%%

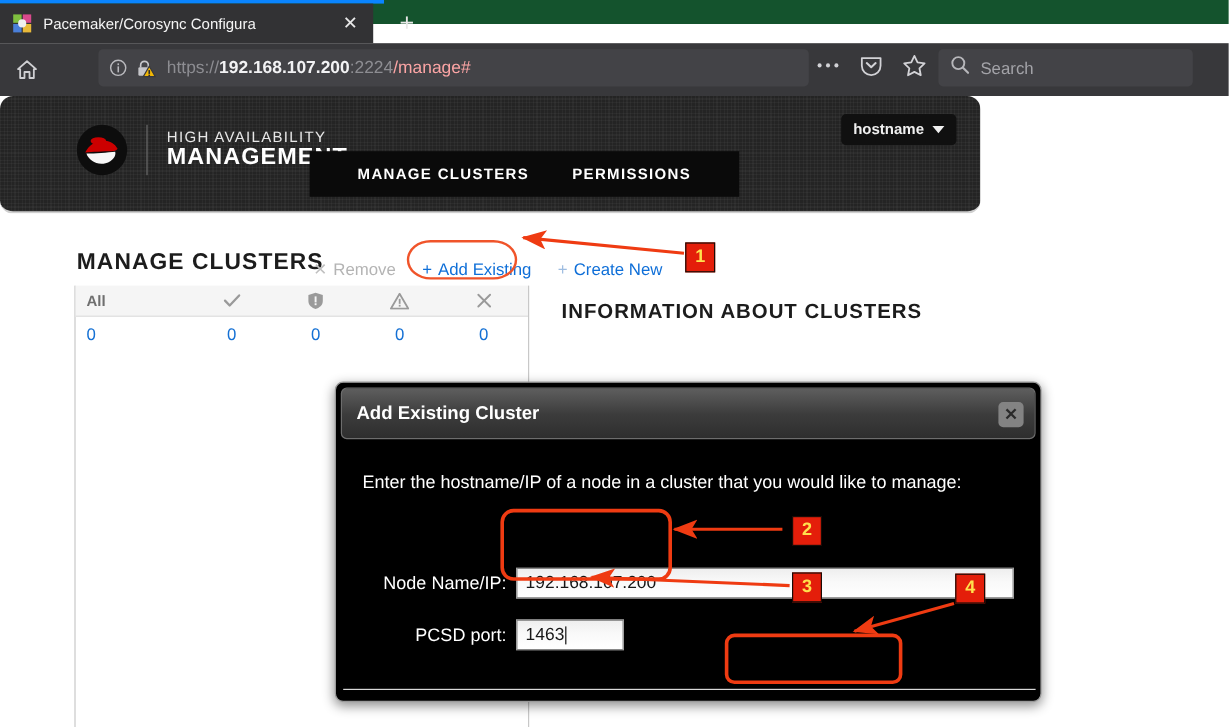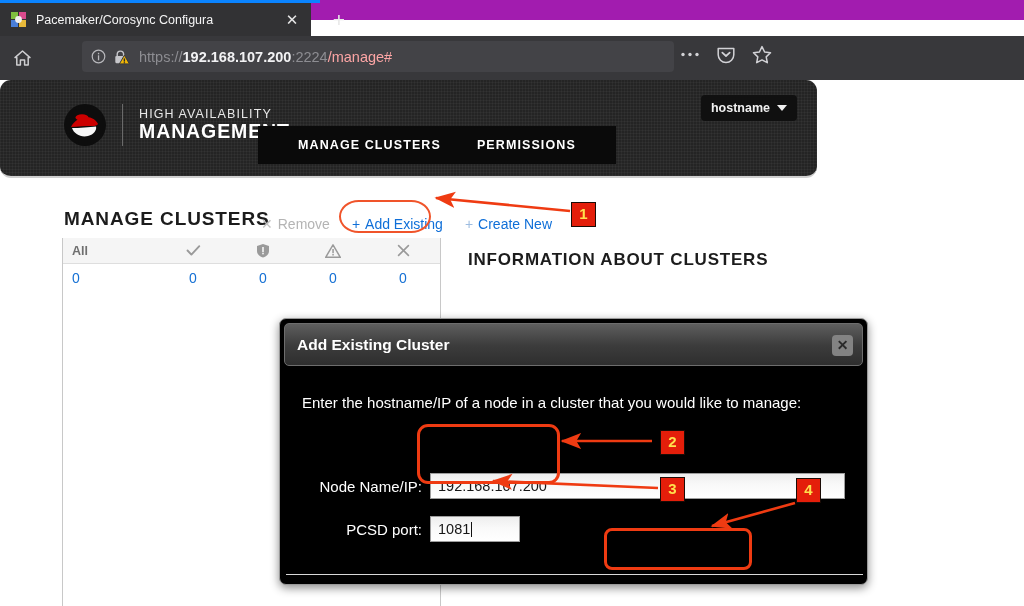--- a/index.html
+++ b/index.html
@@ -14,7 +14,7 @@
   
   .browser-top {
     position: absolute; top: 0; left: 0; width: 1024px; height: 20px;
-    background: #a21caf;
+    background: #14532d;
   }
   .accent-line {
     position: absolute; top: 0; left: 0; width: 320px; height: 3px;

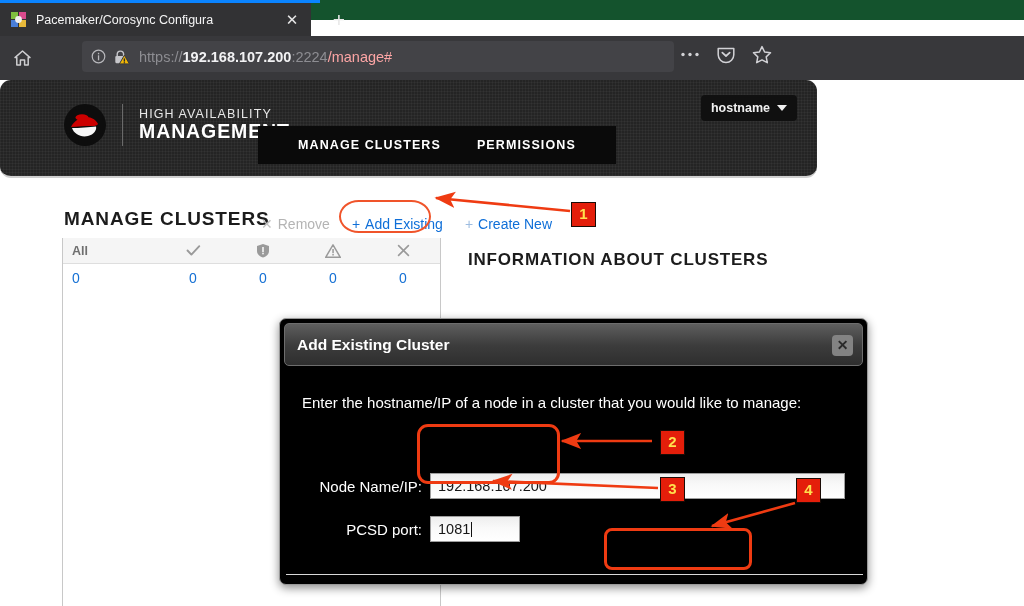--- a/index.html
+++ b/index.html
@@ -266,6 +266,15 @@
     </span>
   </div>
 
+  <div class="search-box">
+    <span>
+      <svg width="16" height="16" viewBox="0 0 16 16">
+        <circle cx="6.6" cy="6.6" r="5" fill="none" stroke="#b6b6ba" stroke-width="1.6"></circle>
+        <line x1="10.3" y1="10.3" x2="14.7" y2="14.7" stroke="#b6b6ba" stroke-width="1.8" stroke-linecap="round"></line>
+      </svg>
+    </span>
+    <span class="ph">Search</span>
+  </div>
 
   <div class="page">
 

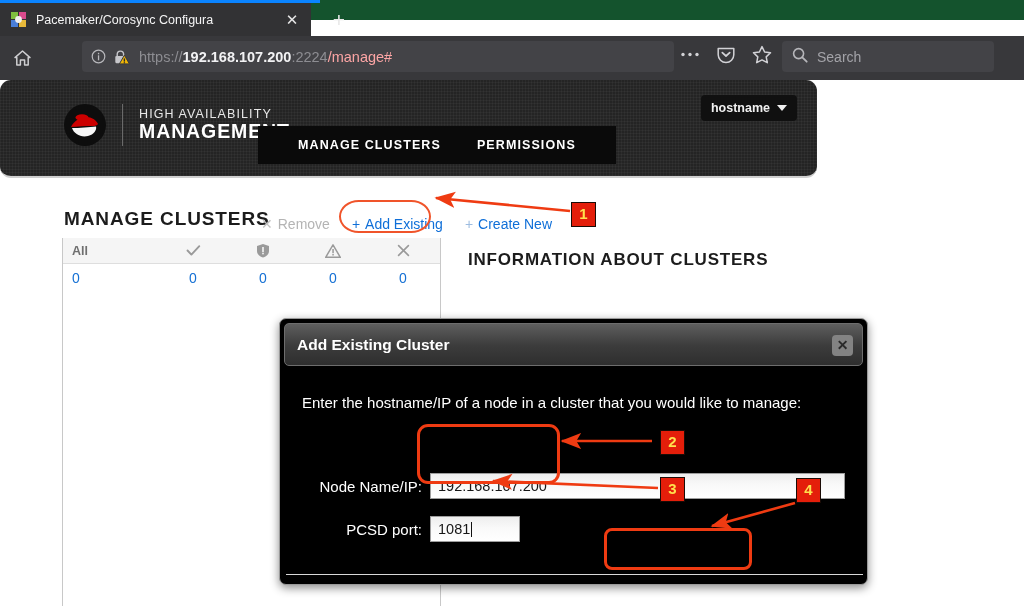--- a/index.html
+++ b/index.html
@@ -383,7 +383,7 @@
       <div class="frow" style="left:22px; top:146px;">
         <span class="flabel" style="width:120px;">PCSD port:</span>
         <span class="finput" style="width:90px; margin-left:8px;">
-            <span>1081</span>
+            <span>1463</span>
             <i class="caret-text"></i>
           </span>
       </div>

%%

● **TASK INSTRUCTIONS**
Go through the records and count every line with the word "span"; the answer is the number alone.

● **REPLY**
9